I wasn’t ready for feedback from Last week’s columnI emphasized that in a Gallup survey that found that the number of members of the US place of worship had reached its modern lows.
Church membership decreased from 70% in 1999 to 47% in 2020. Gallup saysThe lowest level since the voting organization started tracking membership over 80 years ago.
I have provided a list of informed guesses about why this is happening.
My email inbox was full of replies from all over the country, so I’m finally not known to me, but Yahoo! I found a column featured by. news.
I was unknowingly pressing the hot button. Some of the answers were so interesting that I decided to pass a sampling. On top of that, I’ll give you another point of my own that I couldn’t work on last week’s work.
▪ ▪ Some readers pointed out that I did not mention an important contributor to reducing church membership: the exclusion of women from their leadership roles.

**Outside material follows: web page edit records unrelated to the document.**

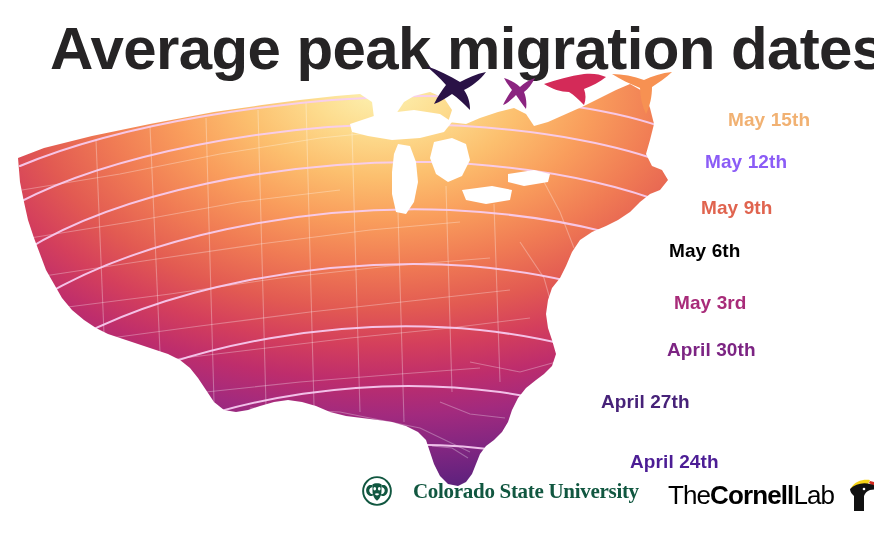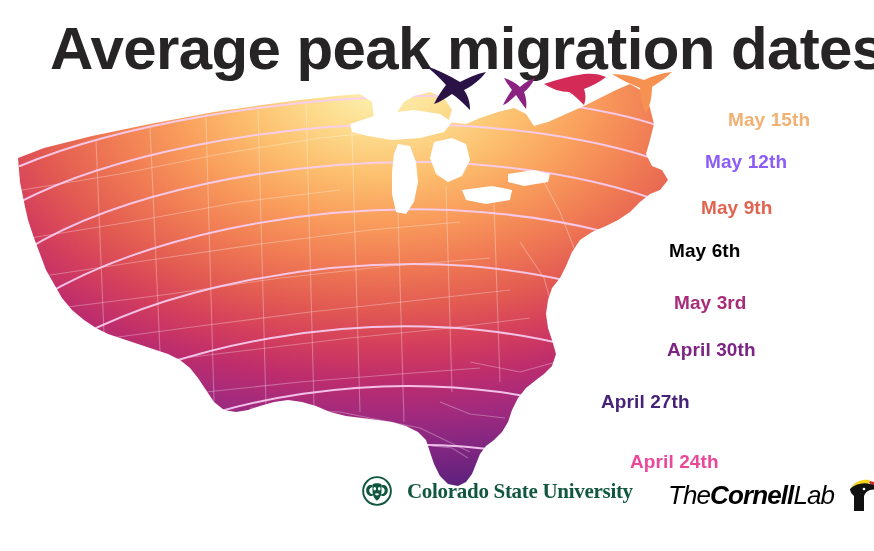--- a/index.html
+++ b/index.html
@@ -74,21 +74,21 @@
   }
   #birdcast-bird {
     position: absolute;
     left: 140px; top: -18px;
     width: 30px; height: 18px;
   }
 
   #csu-logo {
     position: absolute;
     left: 362px; top: 476px;
-    display: flex; align-items: center; gap: 15px;
+    display: flex; align-items: center; gap: 21px;
     z-index: 60;
   }
   #csu-mark { width: 30px; height: 30px; flex: 0 0 30px; }
   #csu-wordmark {
     font-family: "Liberation Serif", serif;
     font-weight: bold;
     font-size: 21px;
     color: #115740;
     letter-spacing: -0.3px;
     white-space: nowrap;
@@ -100,21 +100,20 @@
     display: flex; align-items: center; gap: 2px;
     z-index: 60;
   }
   #cornell-wordmark {
     font-family: "Liberation Sans", sans-serif;
     font-size: 26px;
     color: #000000;
     letter-spacing: -0.9px;
     white-space: nowrap;
     line-height: 1;
-    font-style: italic;
   }
   #cornell-wordmark .thin { font-weight: normal; }
   #cornell-wordmark .thick { font-weight: bold; }
   #cornell-bird { width: 44px; height: 34px; margin-left: 1px; }
 
   #caption {
     position: absolute;
     left: 0; right: 0; top: 518px;
     text-align: center;
     font-family: "Liberation Sans", sans-serif;
@@ -274,21 +273,21 @@
   </div>
 
   <div>
     <div class="date-label" style="left: 728px; top: 109px; color: rgb(241, 177, 114);">May 15th</div>
     <div class="date-label" style="left: 705px; top: 151px; color: #8b5cf6;">May 12th</div>
     <div class="date-label" style="left: 701px; top: 197px; color: rgb(224, 100, 79);">May 9th</div>
     <div class="date-label" style="left: 669px; top: 240px; color: #000000;">May 6th</div>
     <div class="date-label" style="left: 674px; top: 292px; color: rgb(168, 43, 121);">May 3rd</div>
     <div class="date-label" style="left: 639px; top: 339px; color: rgb(124, 36, 131); margin-left: 28px;">April 30th</div>
     <div class="date-label" style="left: 601px; top: 391px; color: rgb(71, 34, 121);">April 27th</div>
-    <div class="date-label" style="left: 630px; top: 451px; color: #ec4899;">April 24th</div>
+    <div class="date-label" style="left: 630px; top: 451px; color: #4c1d95;">April 24th</div>
   </div>
 
 
   <div id="csu-logo">
     <svg id="csu-mark" viewBox="0 0 40 40">
       <circle cx="20" cy="20" r="18.5" fill="#ffffff" stroke="#115740" stroke-width="2.6"></circle>
       <g fill="#115740">
 
         <path d="M 10,12 C 5,14 4,21 8,25 C 11,28 15,27 16,24
                  C 14,25 11,24 10,21 C 9,18 11,15 14,15 L 14,12 Z"></path>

Yes, it was an unintentional but obvious omission.
The two largest denominations of the United States, the Roman Catholic Church and the Southern Baptist Convention, kept women out of the clergy, especially the Baptists, who were very grumpy about it. However, these organizations are no exception.
Many women, including Beth Moore, an evangelical Bible teacher, are fed up with what they consider to be reprimands and misogyny of their denominations, breaking their relationship with, in some cases, church letters. I am.
▪ ▪ I argued that both religious right and religious left were so involved in secular politics that they could sometimes become non-identifiable Christians. I said that politicization has alienated many Americans.
If the email I receive is any sign, readers consider politicization to be a more common sin for the right than for the left.
Some defended what I described as an annoying awakening of some liberals. But no one defended the Christian right loyalty to Donald Trump and the Republicans.
Readers said they had left the evangelical faith or completely left Christianity because they felt that the conservatives had effectively made Trump their master and savior.
Interestingly, in a 2017 survey by the National Association of Evangelicals, 89% of evangelical leaders said that preachers should not support political candidates from the pulpit. A similar poll by Lifeway Research found that 79% of congregational members found it inappropriate for pastors to teach them how to vote.
▪ ▪ One reader, a historian, suggested that the escape from the church could have been burned into the same American system that gave us religious freedom from the beginning.
I think I explain this exactly. But I understand that one of the geniuses of our system is that he emphasized the tolerance of the religious views of others.
No denomination could declare itself to be the true executor of faith that everyone should obey. This allowed the madly diverse Presbyterians, deists, Anglicans, agnostics and infidels to live on the same street without killing each other.
The paradox is that, across generations, this same tolerance erodes the authority of each sect, even within its own walls. Creeds are watered down for open mind and peace.
In the end, your idea will be as valid as mine. It’s not better than the idea of someone walking down the street. Whatever you feel is right is right. If so, there is no reason to stick to a particular church or belief.
“The principle of tolerance is necessarily the end of legitimacy, and the end of belief,” historians said, saying that this is no more definitive statement than scholarly speculation.
▪ ▪ Finally, last week, Gallup’s new report should have been put on a longer historical background. I’ve run out of space and omitted this.
Despite the ax-wielding religious advocacy controversy, the United States did not begin as a devout, overwhelmingly “Christian nation.” Until the 20th century, church membership was significantly lower than it is today, and much lower in the early days.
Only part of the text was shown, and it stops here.